Typically Monday–Friday, 9:00–17:00 with a lunch break. Closed weekends and holidays. Emergency hotlines run 24/7.

Embassy Service Costs and Timing — Key Numbers

Quick reference for what services tend to cost and how long they take. Numbers are approximate and depend on your country of citizenship.

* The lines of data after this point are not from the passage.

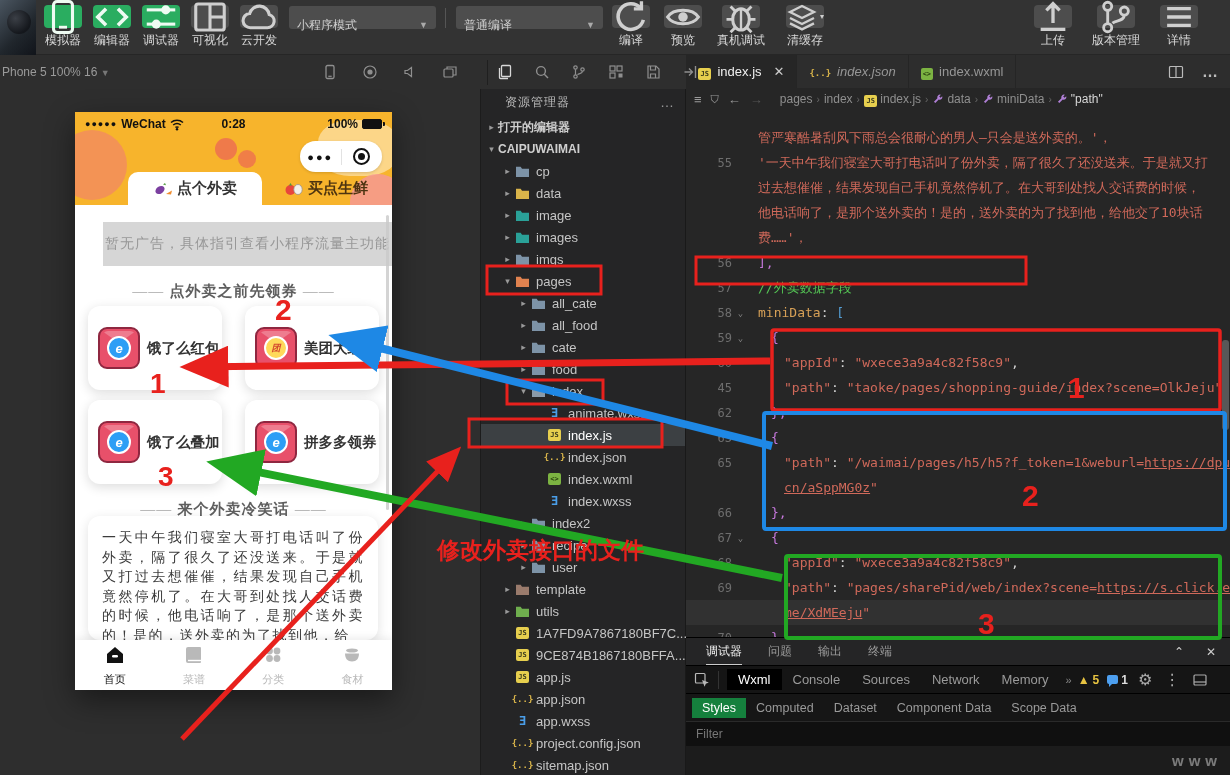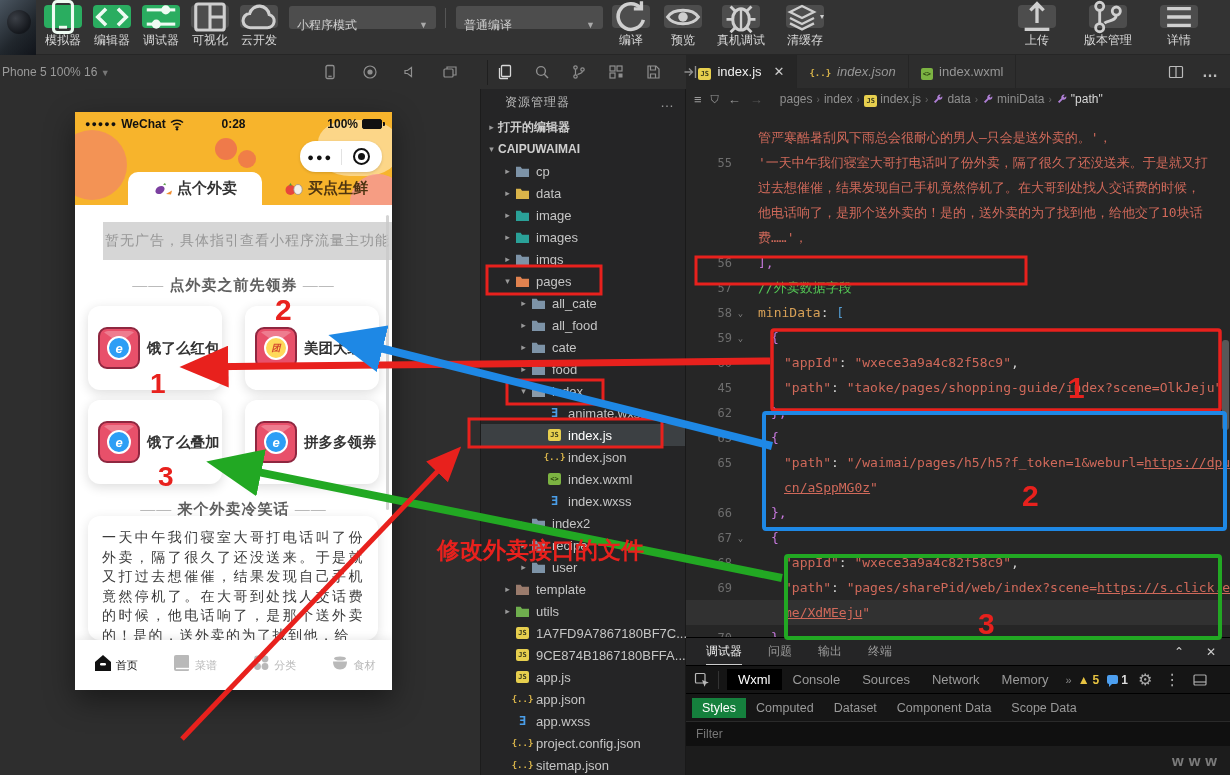"上传" #tb-right { gap: 20px -> 12px }
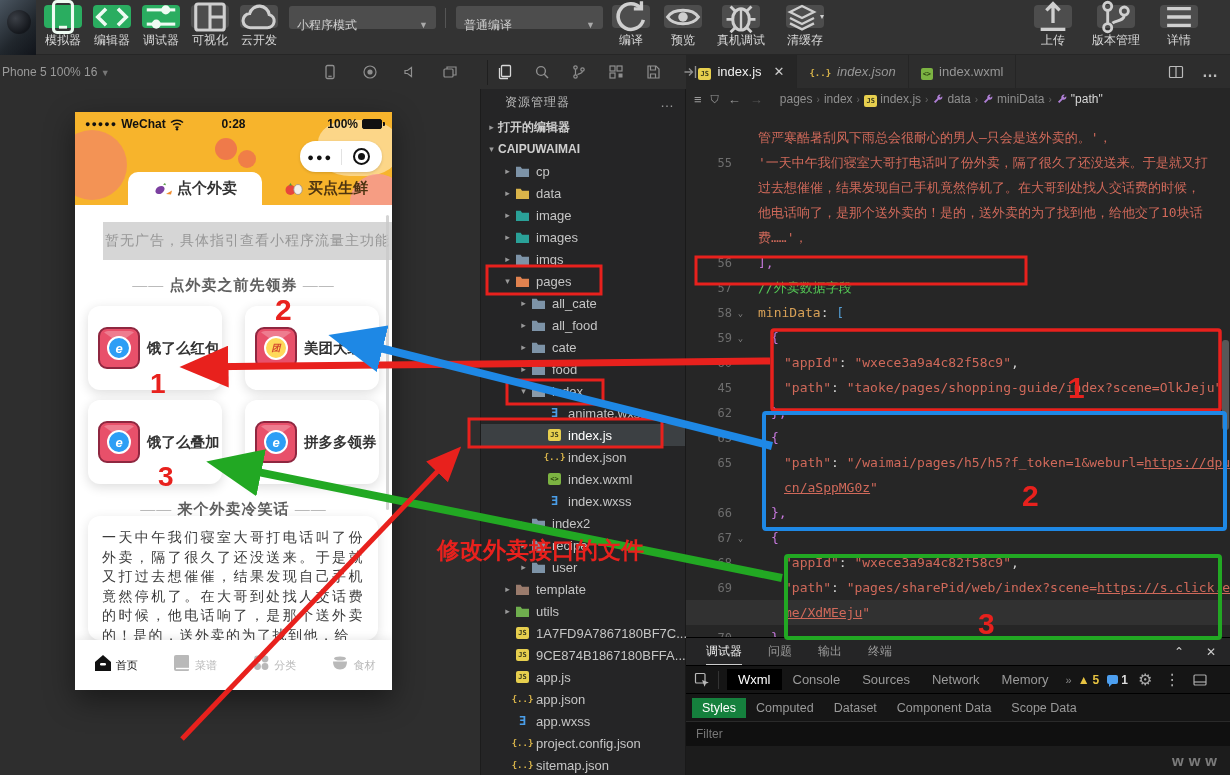"暂无广告，具体指引查看小程序流量主功能" .ad-banner { height: 38px -> 44px }
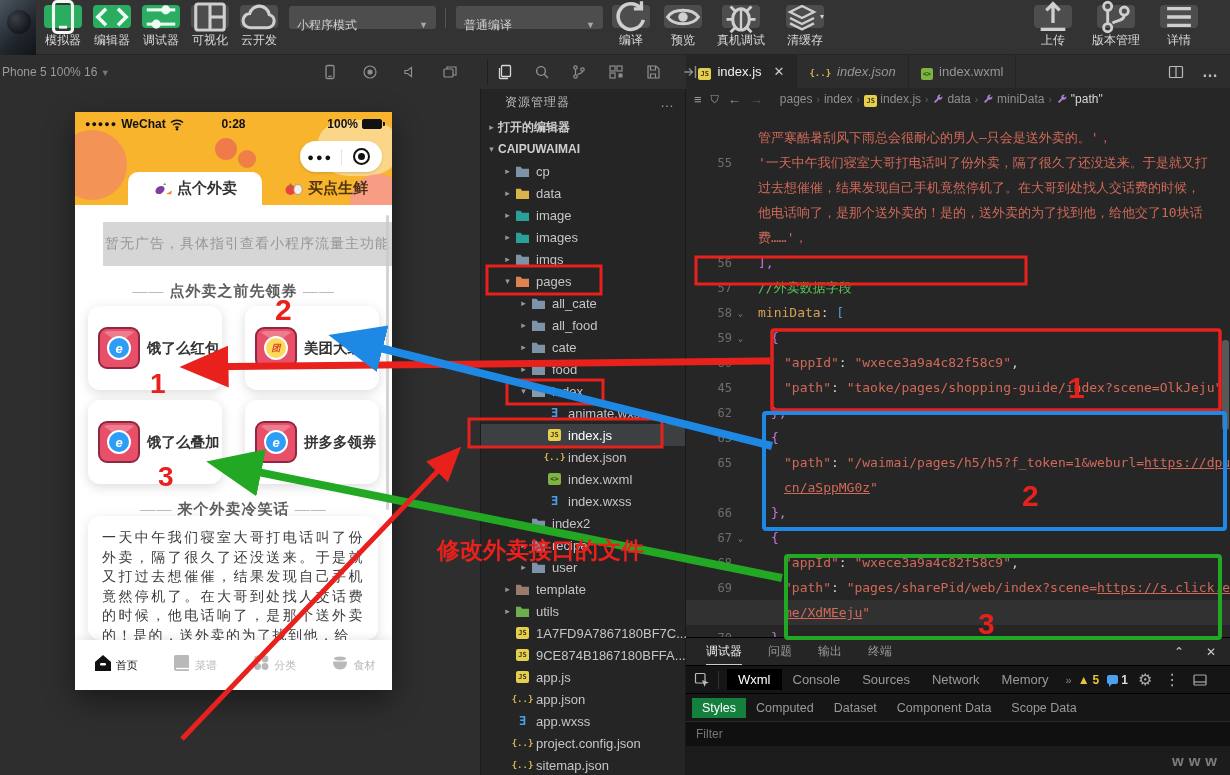"首页" .ph-tabbar-item { flex-direction: none -> column }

Service Approx. fee Typical wait
US passport reissue ~¥16,500 ($110) 2–10 business days
Emergency travel doc ~¥3,000–8,000 1–2 business days
Notarization ~¥5,500 per document Same-day
Japanese ambulance Free (public service) ~10–20 min arrival
Hospital outpatient (uninsured) ~¥30,000–100,000 per visit Same-day

Sources: Japan MHLW medical fee data, embassy fee schedules. JNTO surveys indicate roughly 3.5% of foreign visitors use some medical service during their stay — about 1,225,000 people in 2025.

📚 References

Summary

  • About 160 countries operate embassies in Japan, mostly in central Tokyo.
  • Save your embassy’s main number now; most reroute to a 24-hour duty officer.
  • Lost passport flow: police koban → certificate → embassy → replacement in 1–2 days.
  • Embassies do citizen-protection: documents, family contact, lawyer/translator referrals.
  • They do not pay medical bills, lend money, or buy plane tickets — that’s travel insurance.
  • For accidents call 119 first, for crime call 110 first; the embassy comes after.
  • Register on your country’s traveler list (STEP, FCDO, etc.) so embassy can find you in disasters.

※ This article reflects information as of May 2026. Embassy phone numbers and addresses may change. This article contains some affiliate links.